It’s been barely six months since Mark Zuckerberg appeared before Congress and promised lawmakers and the American public that he and Facebook, the company he founded and leads today, would do better. “This episode has clearly hurt us,” Mr. Zuckerberg said. “We have to do a lot of work about building trust back.”
The episode he was referring to was the revelation in March that Cambridge Analytica, a political consulting firm connected to the Trump campaign, had harvested the sensitive data of as many as 87 million Facebook users without their explicit permission. That scandal rocked Facebook, sending the company’s stock price spiraling. Mr. Zuckerberg himself lost nearly $11 billion.
Since Mr. Zuckerberg’s testimony, lawmakers have done little to nothing to better regulate technology platforms like Facebook and hold them more accountable for suspect practices. But there’s also little evidence that Facebook, and Mr. Zuckerberg, has taken his pledge to Congress as seriously as once hoped either: Facebook announced late last month the biggest data breach in its history, affecting nearly 50 million user accounts. In the same week, the news site Gizmodo published an investigation that found Facebook gave advertisers contact information harvested from the address books on their users’ cellphones.

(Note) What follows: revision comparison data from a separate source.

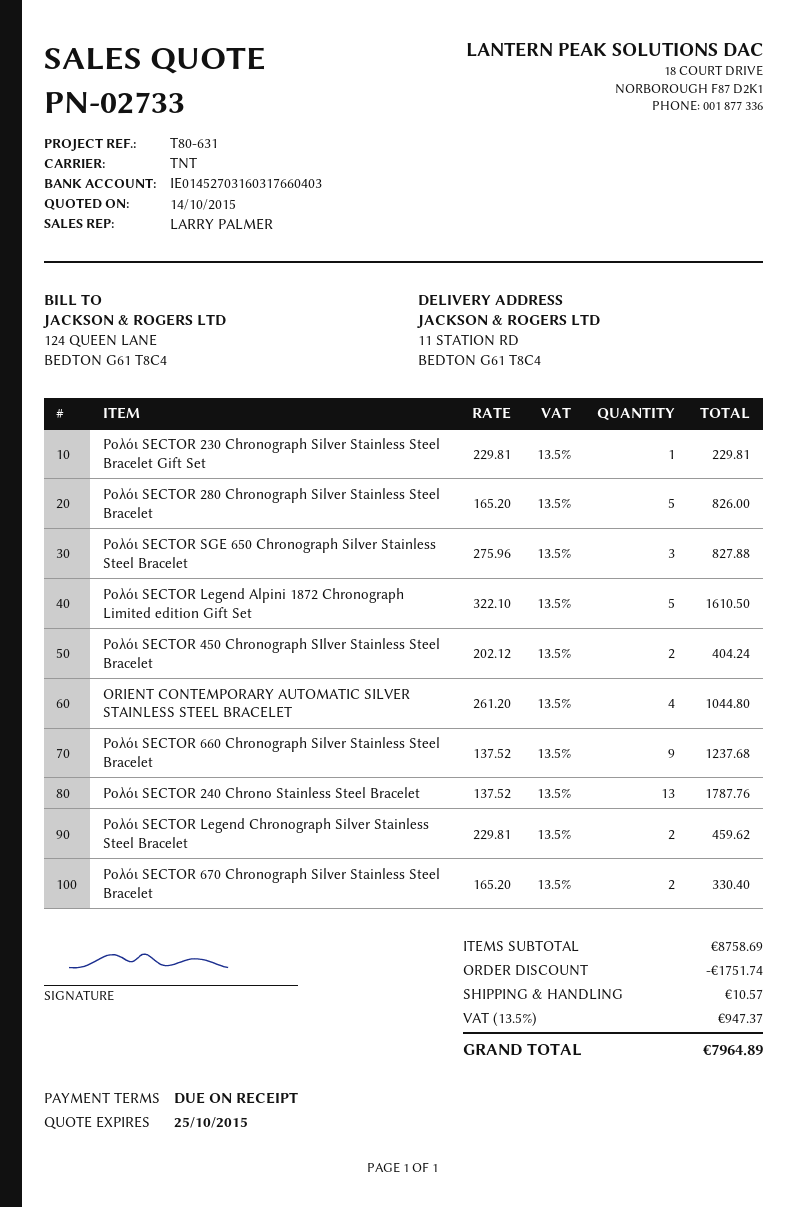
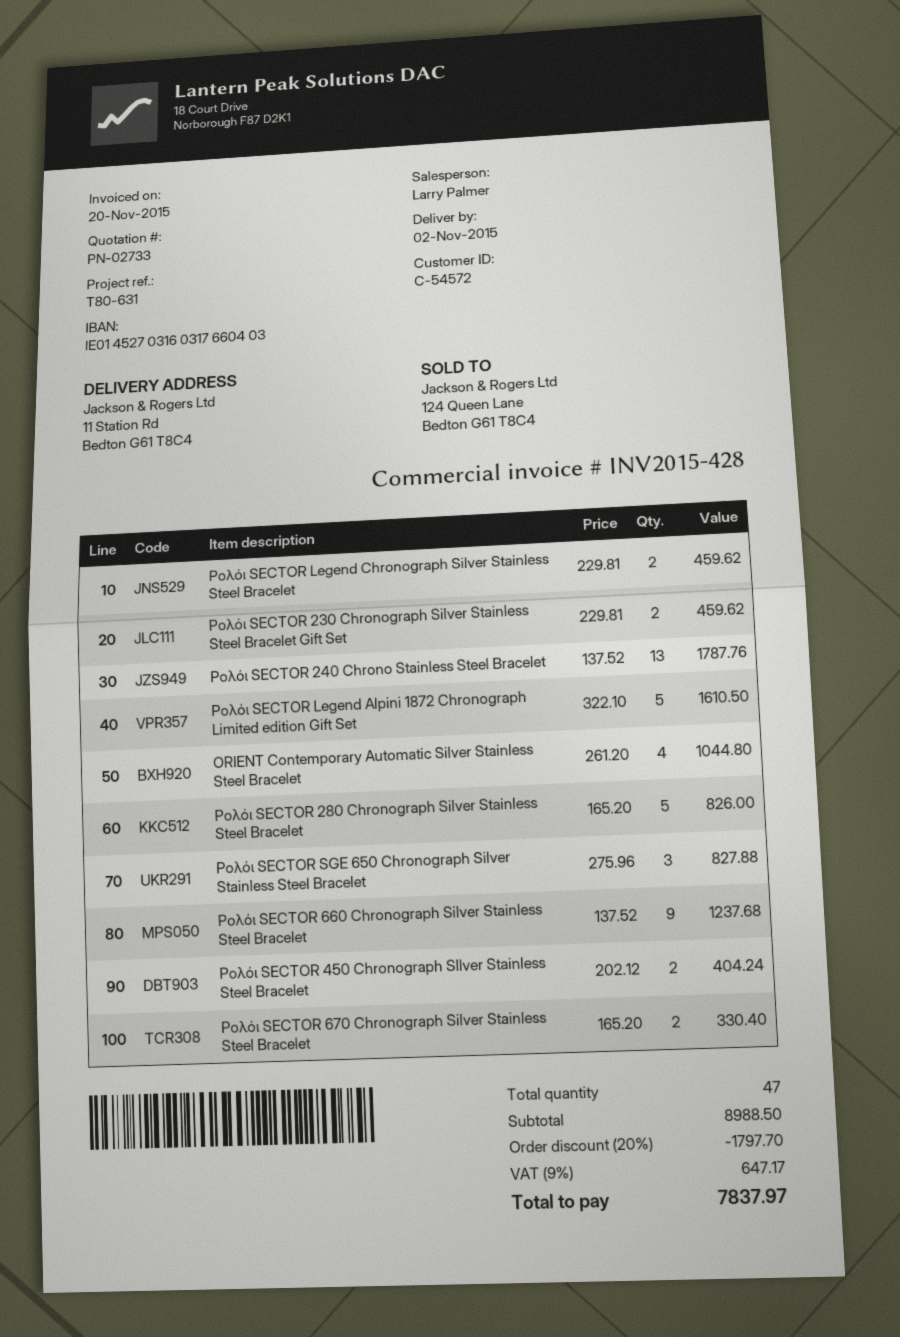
Ρολόι SECTOR 230 Chronograph Silver Stainless Steel Bracelet Gift Set: 1 x 229.81 = 229.81 -> 2 x 229.81 = 459.62
subtotal: 8758.69 -> 8988.50
discount: 1751.74 -> 1797.70
shipping: 10.57 -> none
tax: 13.5% = 947.37 -> 9% = 647.17
total: 7964.89 -> 7837.97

Equally worrisome from Gizmodo’s report: Facebook is also giving advertisers phone numbers that users have provided solely for security reasons. Security experts generally advise users to add two-factor authentication to their accounts, which sometimes takes the form of providing a phone number to receive text messages containing log-in codes. It’s ironic — two-factor authentication is supposed to better safeguard privacy and security, but these phone numbers are winding up in the hands of advertisers.